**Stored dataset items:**

◇ ◇ ◇ ◇ ◇

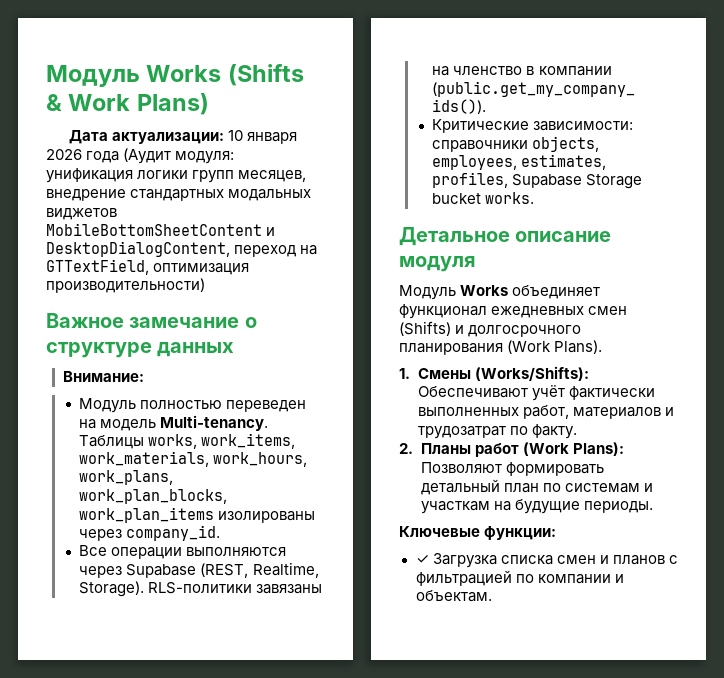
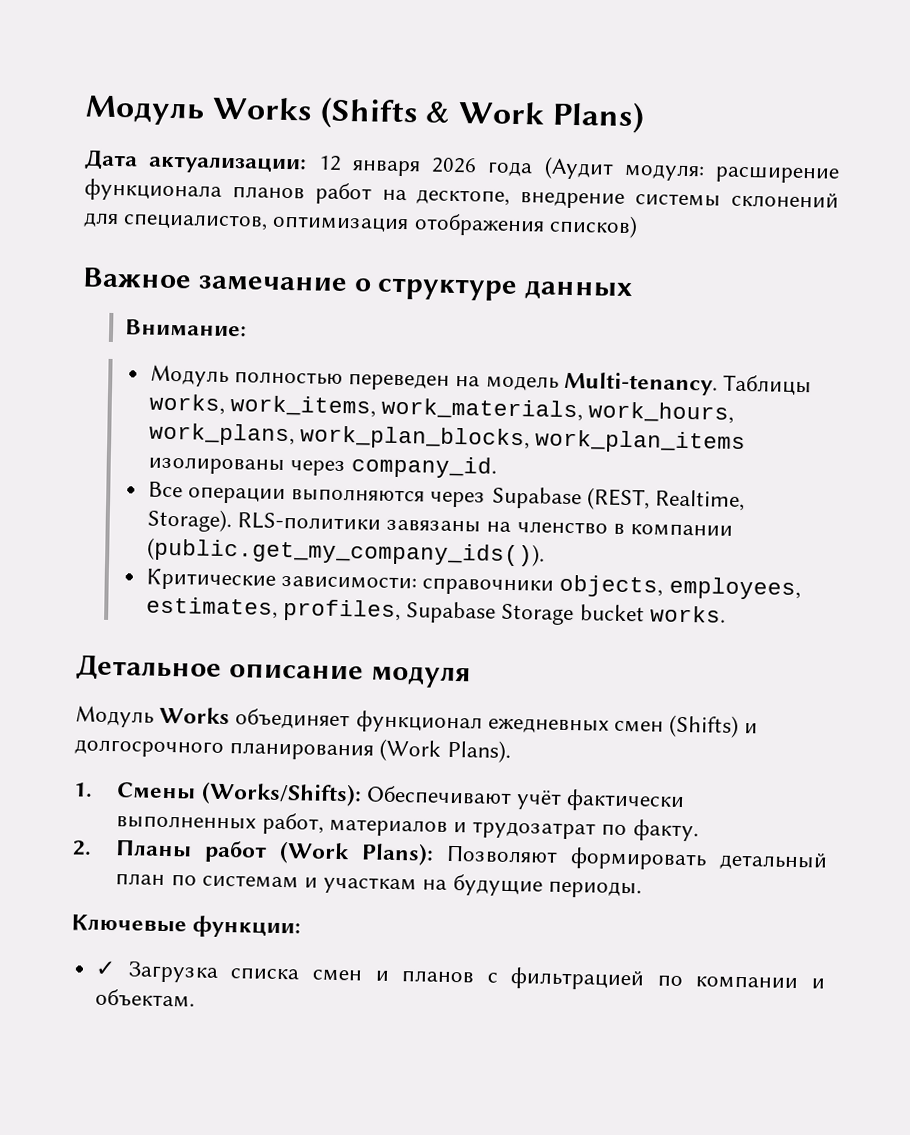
- Дата актуализации: 10 января 2026 года (Аудит модуля: унификация логики групп месяцев, внедрение стандартных модальных виджетов MobileBottomSheetContent и DesktopDialogContent, переход на GTTextField, оптимизация производительности)
+ Дата актуализации: 12 января 2026 года (Аудит модуля: расширение функционала планов работ на десктопе, внедрение системы склонений для специалистов, оптимизация отображения списков)

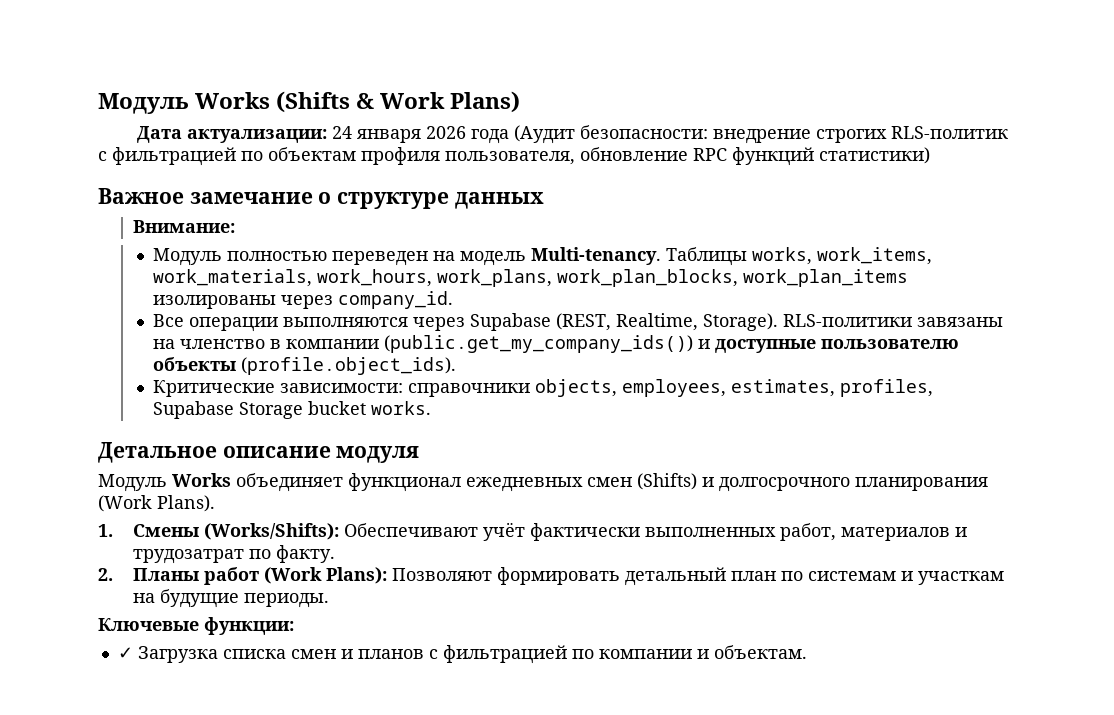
- Дата актуализации: 12 января 2026 года (Аудит модуля: расширение функционала планов работ на десктопе, внедрение системы склонений для специалистов, оптимизация отображения списков)
+ Дата актуализации: 24 января 2026 года (Аудит безопасности: внедрение строгих RLS-политик с фильтрацией по объектам профиля пользователя, обновление RPC функций статистики)
- RLS-политики завязаны на членство в компании (public.get_my_company_ids()).
+ RLS-политики завязаны на членство в компании (public.get_my_company_ids()) и доступные пользователю объекты (profile.object_ids).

◇ ◇ ◇ ◇ ◇

**Exercise goal:** Print the records again exactly, without the pictures.

**Exercise solution:**
- Дата актуализации: 10 января 2026 года (Аудит модуля: унификация логики групп месяцев, внедрение стандартных модальных виджетов MobileBottomSheetContent и DesktopDialogContent, переход на GTTextField, оптимизация производительности)
+ Дата актуализации: 12 января 2026 года (Аудит модуля: расширение функционала планов работ на десктопе, внедрение системы склонений для специалистов, оптимизация отображения списков)

- Дата актуализации: 12 января 2026 года (Аудит модуля: расширение функционала планов работ на десктопе, внедрение системы склонений для специалистов, оптимизация отображения списков)
+ Дата актуализации: 24 января 2026 года (Аудит безопасности: внедрение строгих RLS-политик с фильтрацией по объектам профиля пользователя, обновление RPC функций статистики)
- RLS-политики завязаны на членство в компании (public.get_my_company_ids()).
+ RLS-политики завязаны на членство в компании (public.get_my_company_ids()) и доступные пользователю объекты (profile.object_ids).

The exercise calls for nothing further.